Diabetes is a global pandemic, currently affecting around 60 million people in Europe alone.  Hypoglycaemia is a common and serious complication of diabetes, particularly affecting people on insulin therapy. Consisting of very low levels of blood glucose, hypoglycaemia may lead to cognitive decline, cardiovascular events and even death. Experiencing and managing hypoglycaemia on a day-to-day basis has an impact on people’s quality of life (QOL). Despite the potentially dramatic consequences for people living with diabetes, very little is known about hypoglycaemia – a fact resulting in a lack of intervention, prevention, and treatment.

Why do we need a new PRO to measure the impact of hypoglycaemia on QOL?

A recent systematic review examined the content validity and psychometric properties of existing hypoglycaemia-specific patient-reported outcomes (PROs).  It found them limited in terms of their content and structural validity for assessing the impact of hypoglycaemia on QOL, suggesting a new PRO is required. Further, there is a lack of specialised measures (‘preference-based measures’) that can be used in the cost-effectiveness analyses of new treatments for hypoglycaemia. The Hypo-RESOLVE QoL will fill these evidence gaps.

 How is the new PRO being developed?

The development of the Hypo-RESOLVE QoL follows three key stages.

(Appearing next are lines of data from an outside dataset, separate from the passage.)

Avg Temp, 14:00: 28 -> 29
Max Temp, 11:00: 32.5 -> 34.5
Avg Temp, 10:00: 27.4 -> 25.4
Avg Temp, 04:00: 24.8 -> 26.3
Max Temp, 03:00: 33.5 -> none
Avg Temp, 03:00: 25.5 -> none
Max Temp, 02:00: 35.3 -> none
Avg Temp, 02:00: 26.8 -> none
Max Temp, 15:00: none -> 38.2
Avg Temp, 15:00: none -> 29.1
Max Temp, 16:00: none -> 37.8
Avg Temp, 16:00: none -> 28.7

  1. Stage 1 (concept elicitation): Semi-structured interviews with people with diabetes to identify themes and subthemes of how hypoglycaemia impacts individuals’ QOL. The results will be used to develop an initial item pool.
  2. Stage 2 (refining the measure): Cognitive interviews with people with diabetes and healthcare professionals will assess the content validity of the draft questionnaire. This is followed by a survey to assesses the psychometric performance of the refined questionnaire to inform final question selection.
  3. Stage 3 (valuation): A discrete choice experiment with a large sample from the United Kingdom (UK) public produces utility weights needed for the preference-based measure.

What have we learnt so far?

Collecting data during a global pandemic has been challenging! One of the positives is that we have learnt that online interviews allow for greater inclusivity for potential participants.  One of the disadvantages is that obtaining necessary governance approvals has been a lengthy process (due to reduced staff capacity).

Where should research on this topic go from here?

All research leads to more research!  Future studies could include suitability of the Hypo-RESOLVE QoL in different cultures and countries (i.e., cultural assessment), independent assessment of the psychometric properties of the Hypo-RESOLVE QoL including sensitivity to change analyses, and suitability of the instrument in children and adolescents.

Abstract will be presented in the Friday Morning Poster Presentations: Slot 1 on 21 October, 9:35 am – 9:50 am.